[Opening Source material section]
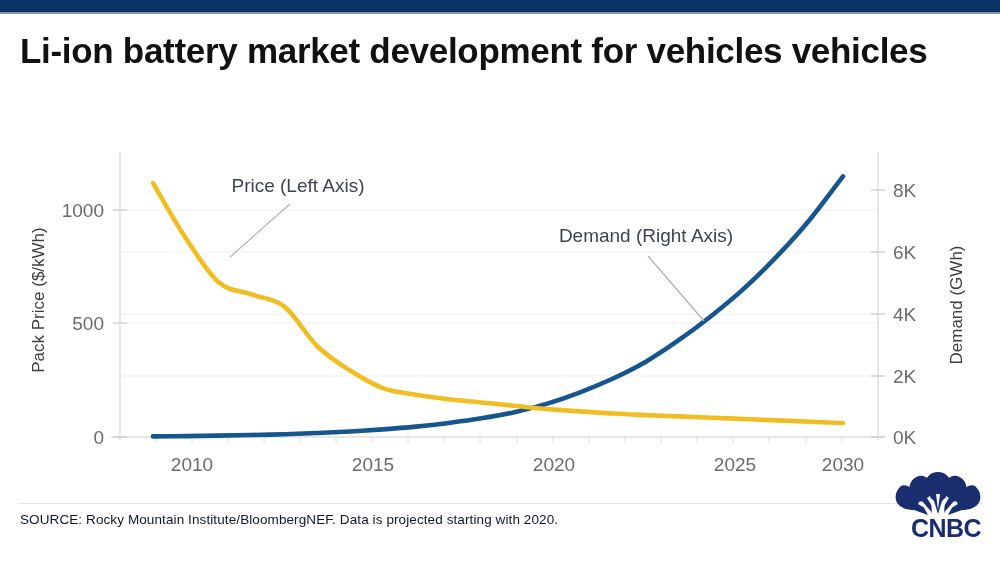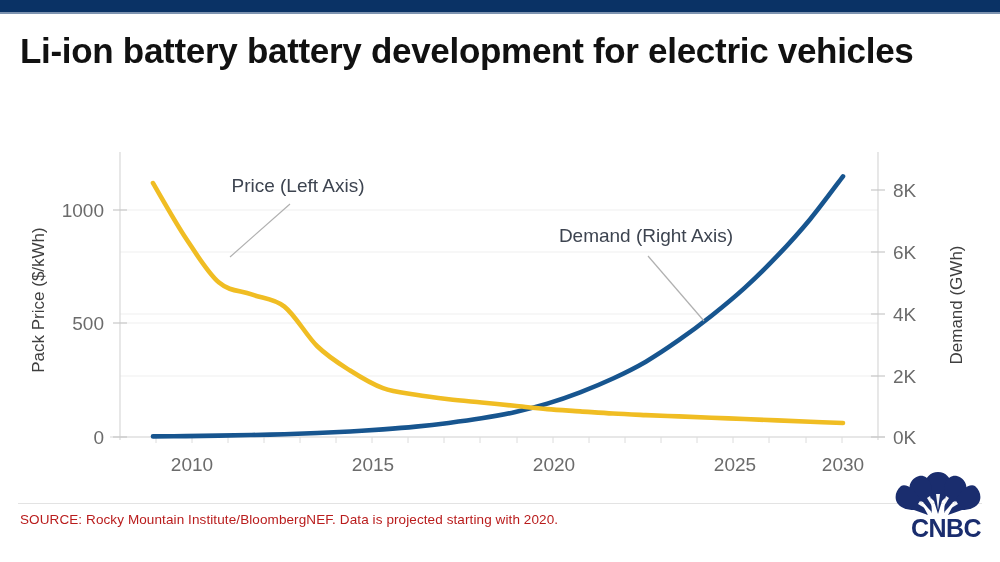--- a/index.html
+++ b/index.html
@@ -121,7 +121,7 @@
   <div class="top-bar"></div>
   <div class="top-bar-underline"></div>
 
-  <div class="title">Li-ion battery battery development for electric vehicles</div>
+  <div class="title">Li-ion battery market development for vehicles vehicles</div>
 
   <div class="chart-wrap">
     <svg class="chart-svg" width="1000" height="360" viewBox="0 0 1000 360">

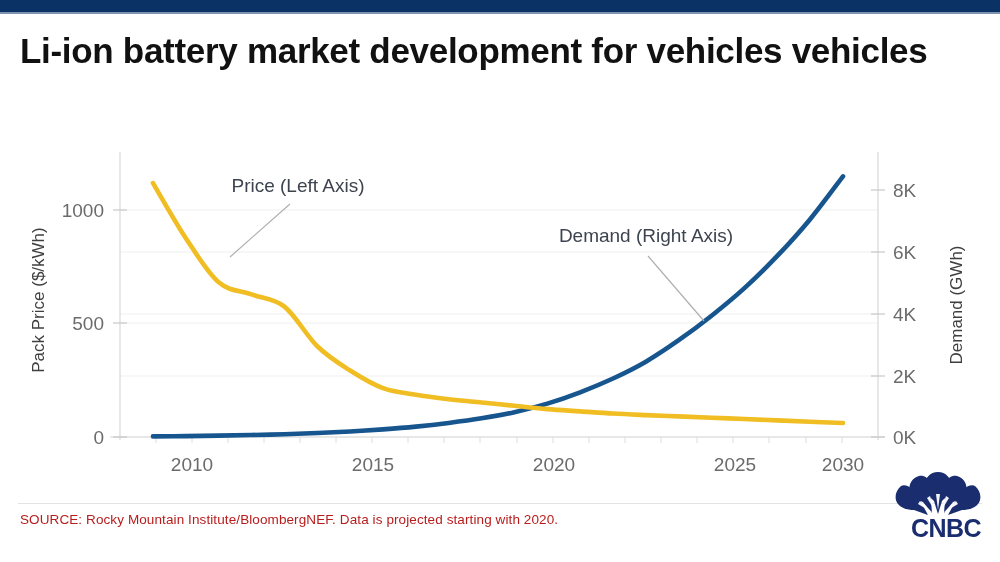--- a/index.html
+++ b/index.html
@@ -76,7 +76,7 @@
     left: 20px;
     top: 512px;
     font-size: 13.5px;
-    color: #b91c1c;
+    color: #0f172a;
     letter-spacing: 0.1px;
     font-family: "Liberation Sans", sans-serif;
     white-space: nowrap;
[Closing Source material section]
Aim of the task
Scan the data above for the string "battery" and copy each line where it appears.

Output
-  <div class="title">Li-ion battery battery development for electric vehicles</div>
+  <div class="title">Li-ion battery market development for vehicles vehicles</div>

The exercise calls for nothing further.